● What the task asks:
Go through the listing and copy each line that has the string "none" in it.

BEGIN

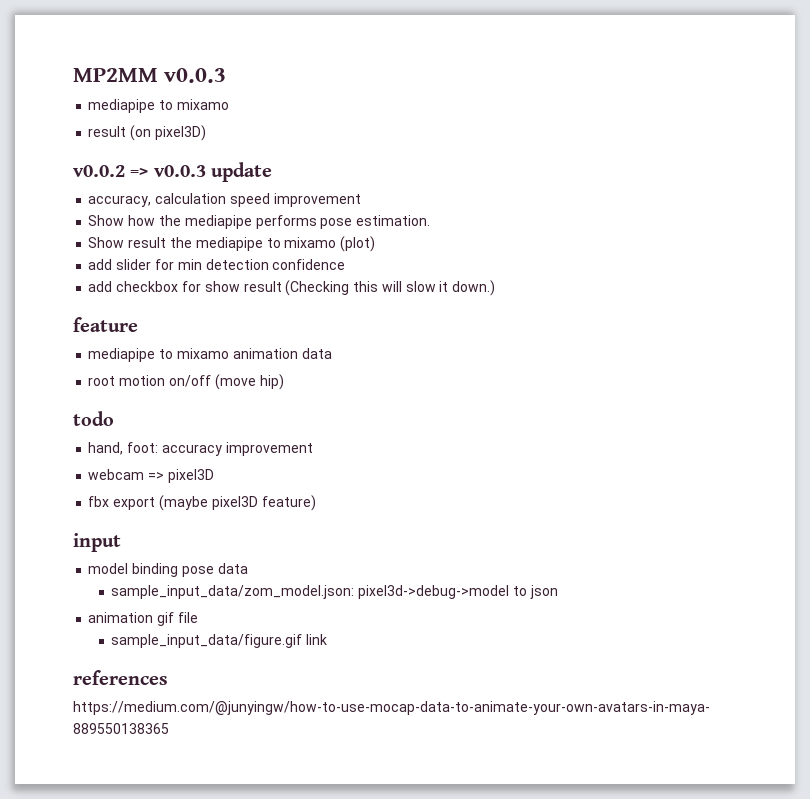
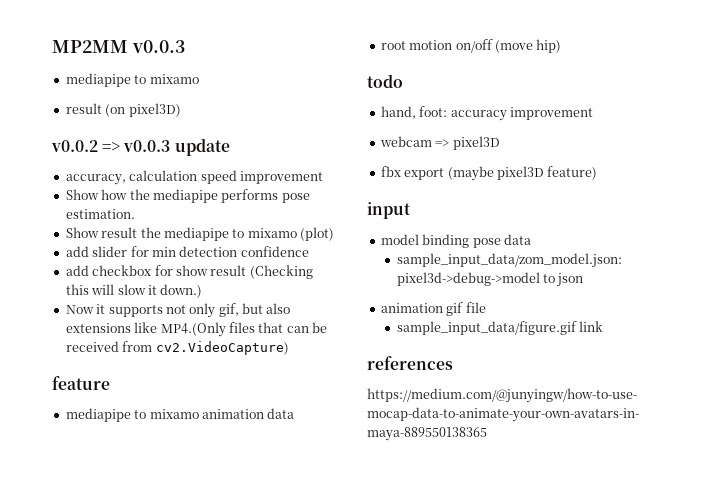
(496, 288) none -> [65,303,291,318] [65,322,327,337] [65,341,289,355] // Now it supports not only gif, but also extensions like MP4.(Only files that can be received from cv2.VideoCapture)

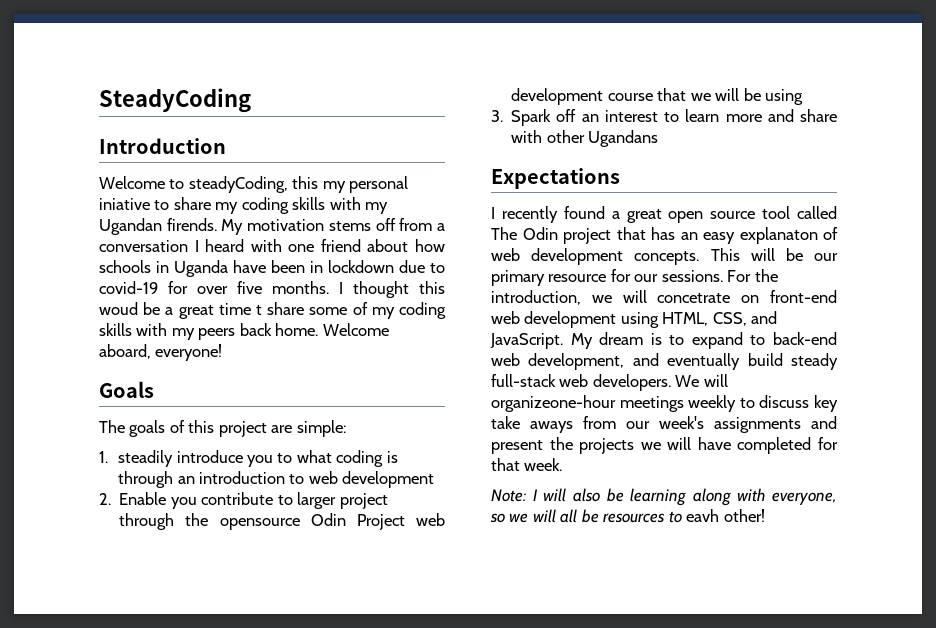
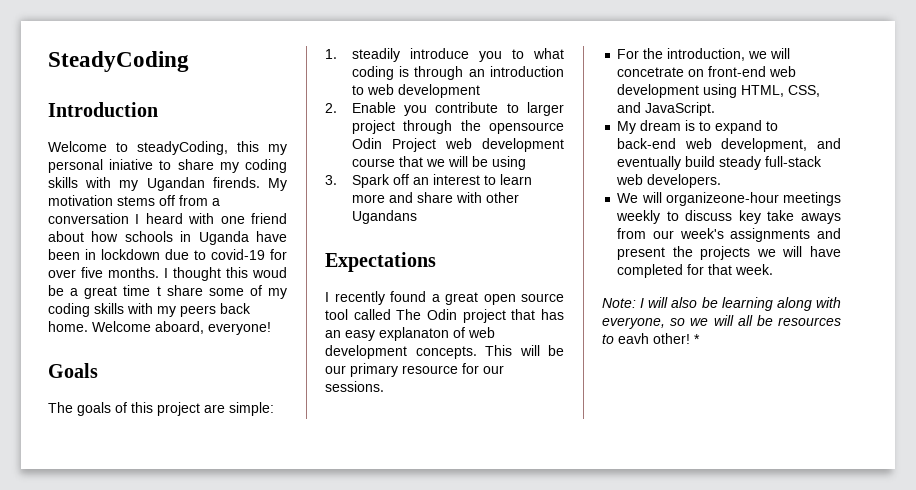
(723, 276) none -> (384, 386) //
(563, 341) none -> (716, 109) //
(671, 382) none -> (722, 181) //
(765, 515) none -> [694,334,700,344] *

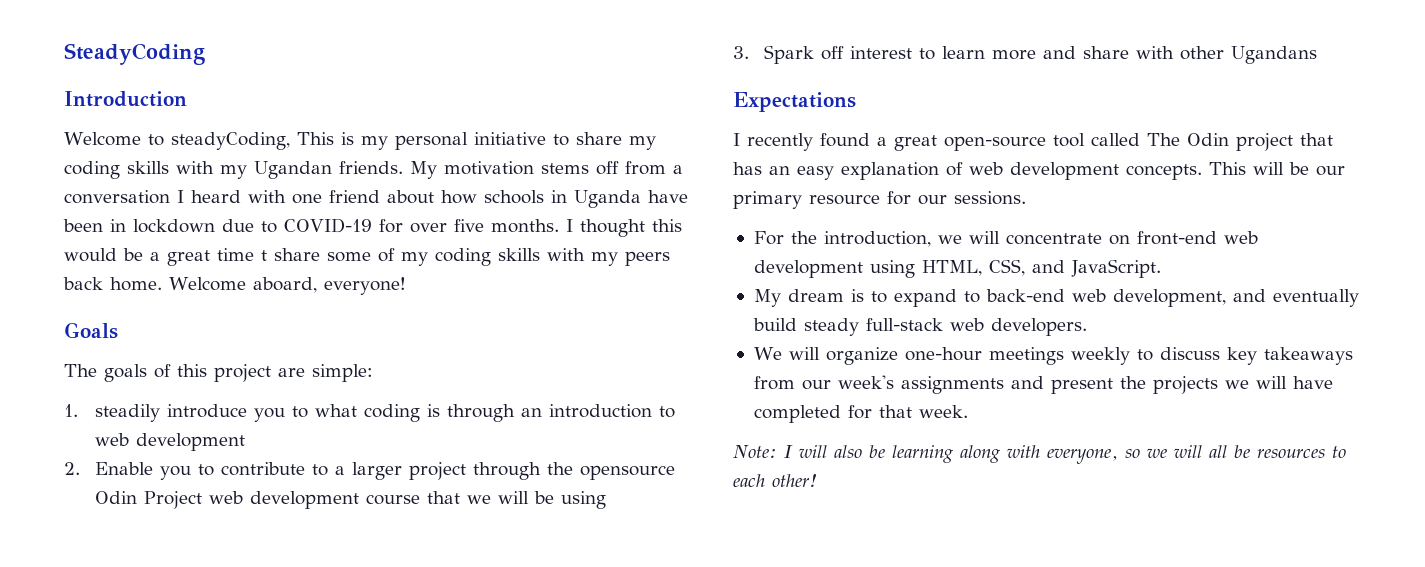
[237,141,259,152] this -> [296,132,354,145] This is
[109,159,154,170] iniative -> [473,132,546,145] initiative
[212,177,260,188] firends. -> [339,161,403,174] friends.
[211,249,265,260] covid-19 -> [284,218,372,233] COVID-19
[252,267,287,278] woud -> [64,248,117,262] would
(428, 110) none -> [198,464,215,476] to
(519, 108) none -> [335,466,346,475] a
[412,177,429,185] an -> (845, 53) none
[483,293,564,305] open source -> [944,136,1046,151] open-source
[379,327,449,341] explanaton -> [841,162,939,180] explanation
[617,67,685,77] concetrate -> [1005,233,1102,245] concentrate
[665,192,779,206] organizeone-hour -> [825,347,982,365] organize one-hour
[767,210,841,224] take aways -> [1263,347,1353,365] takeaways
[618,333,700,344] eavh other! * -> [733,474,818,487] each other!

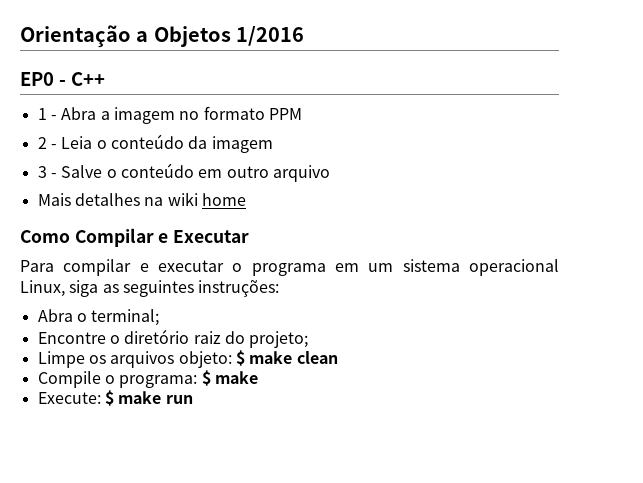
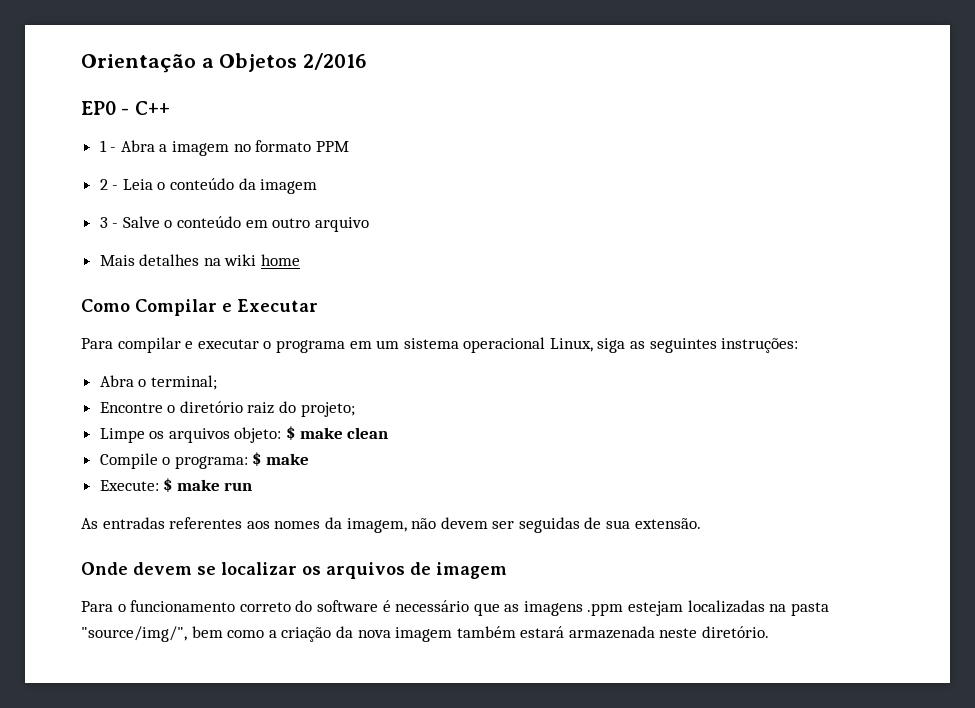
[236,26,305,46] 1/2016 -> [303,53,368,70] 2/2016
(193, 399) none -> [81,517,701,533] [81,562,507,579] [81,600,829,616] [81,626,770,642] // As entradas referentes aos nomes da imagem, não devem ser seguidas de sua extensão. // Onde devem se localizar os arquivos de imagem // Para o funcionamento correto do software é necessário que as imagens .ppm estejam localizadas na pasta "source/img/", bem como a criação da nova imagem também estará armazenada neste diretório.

END

● Exercise answer:
(496, 288) none -> [65,303,291,318] [65,322,327,337] [65,341,289,355] // Now it supports not only gif, but also extensions like MP4.(Only files that can be received from cv2.VideoCapture)
(723, 276) none -> (384, 386) //
(563, 341) none -> (716, 109) //
(671, 382) none -> (722, 181) //
(765, 515) none -> [694,334,700,344] *
(428, 110) none -> [198,464,215,476] to
(519, 108) none -> [335,466,346,475] a
[412,177,429,185] an -> (845, 53) none
(193, 399) none -> [81,517,701,533] [81,562,507,579] [81,600,829,616] [81,626,770,642] // As entradas referentes aos nomes da imagem, não devem ser seguidas de sua extensão. // Onde devem se localizar os arquivos de imagem // Para o funcionamento correto do software é necessário que as imagens .ppm estejam localizadas na pasta "source/img/", bem como a criação da nova imagem também estará armazenada neste diretório.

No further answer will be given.